Thread: approx. # CPU cycles

  1. #1
    Slave MadCow257's Avatar
    Join Date
    Jan 2005

    approx. # CPU cycles

    I don't know how this works at all, but I need a very rough estimation of how many cycles it would take to complete these three things.
    1) Comparison of a 106 digit variable and a 106 digit constant
    2) Finding the remainder of the division between a 106 digit variable and a 212 digit constant
    3) Addition of a 106 digit variable and 2
    My friend told me it was in the order of 60 cycles but something about the length of those numbers and the division is making me really doubt the accuracy of that.


  2. #2
    I am the worst best coder Quantrizi's Avatar
    Join Date
    Mar 2002
    What processor speed? What processor? How much memory? How much RAM? How much ROM?
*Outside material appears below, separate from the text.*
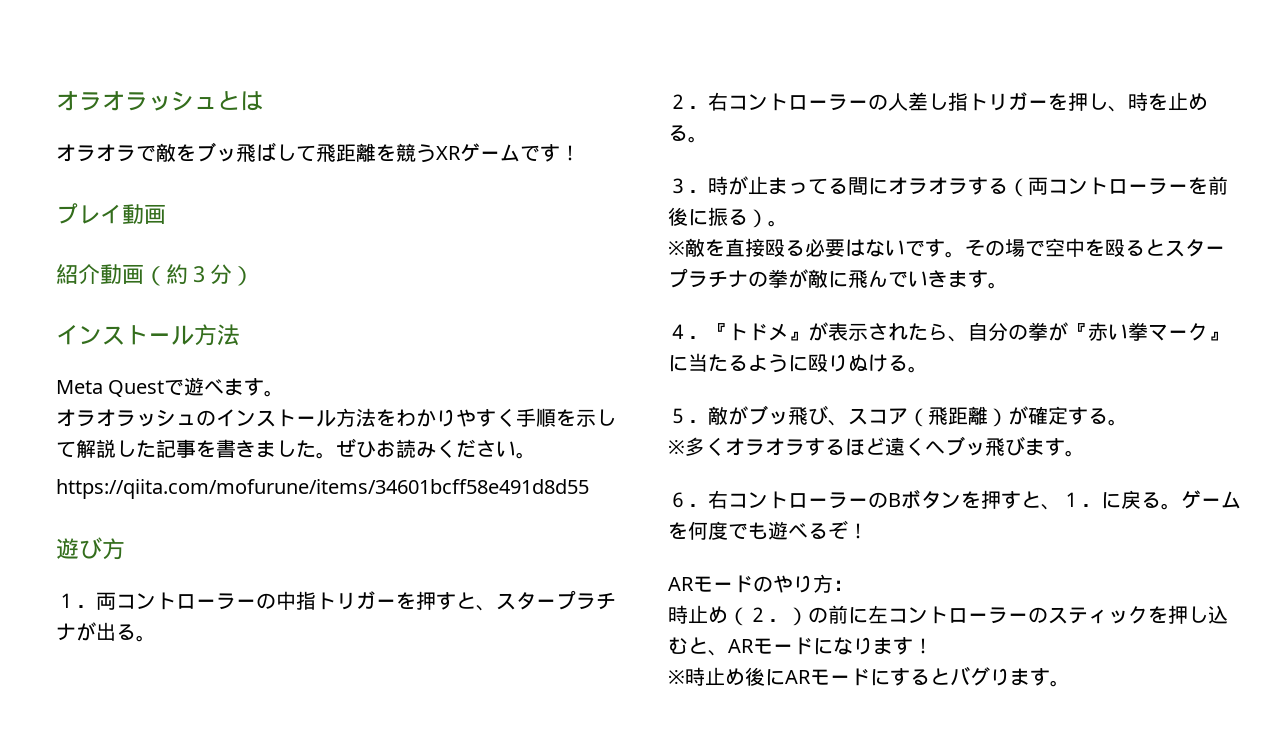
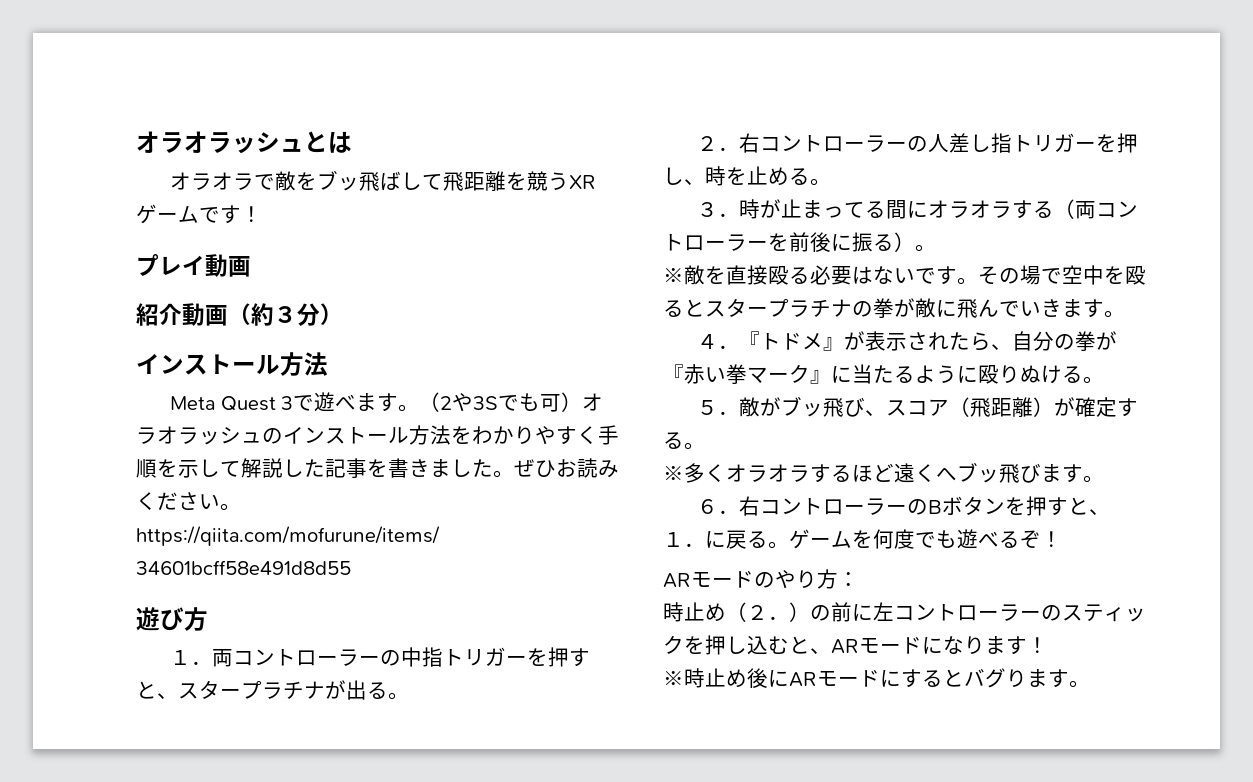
- Meta Questで遊べます。
- オラオラッシュのインストール方法をわかりやすく手順を示して解説した記事を書きました。
+ Meta Quest 3で遊べます。（2や3Sでも可）オラオラッシュのインストール方法をわかりやすく手順を示して解説した記事を書きました。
    This question cannot be answered, since we know nothing of the specs (since all processors run at different rates).

  3. #3
    Slave MadCow257's Avatar
    Join Date
    Jan 2005
    On a dual core machine with two pentium 3 1 ghzs, one to run the system and one to run that.
    RAM - 128 megs
    This may show how little I know, but most of those things don't really affect how many cycles it would take does it?

  4. #4
    Carnivore ('-'v) Hunter2's Avatar
    Join Date
    May 2002
    That is VERY vague. I won't pretend to know what goes on under the hood, but there are about a million ways to:
    -store the variables, and therefore to compare them also
    -Find the remainder etc. etc.
    -Add 2 to a large number

    Depending on exactly how you plan on implementing each of these, the number of cycles required will likely vary enough to render any estimation useless. Anyway, there will be best and worst case scenarios for each, which will also have significant differences in CPU usage - say, if two numbers differ at the first digit, it will take vastly less time to compare for equality than if they are exactly equal. Etc. etc. etc.

    Provide some more detail, and someone who knows more than me will help you out

    And, the processor type will likely affect how many cycles it will take. Some processors are smarter than others, and will optimize away a bunch of operations before running them.

    The CPU speed will have no effect on the number of cycles. Video card may have an effect depending on how and where the algorithm is run, though only in very rare and probably non-existent cases. Same with sound card. RAM probably won't make a difference, unless you have 1kb of RAM and you want your program to fit inside that space. I have no idea what ROM does, so no comment about that.
    Last edited by Hunter2; 01-04-2005 at 06:27 PM.
    Just Google It. √

    (\ /)
    ( . .)
    c(")(") This is bunny. Copy and paste bunny into your signature to help him gain world domination.

  5. #5
    Registered User Kybo_Ren's Avatar
    Join Date
    Sep 2004
    If you have a Pentium-class or better processor, you can use the RDTSC assembly instruction.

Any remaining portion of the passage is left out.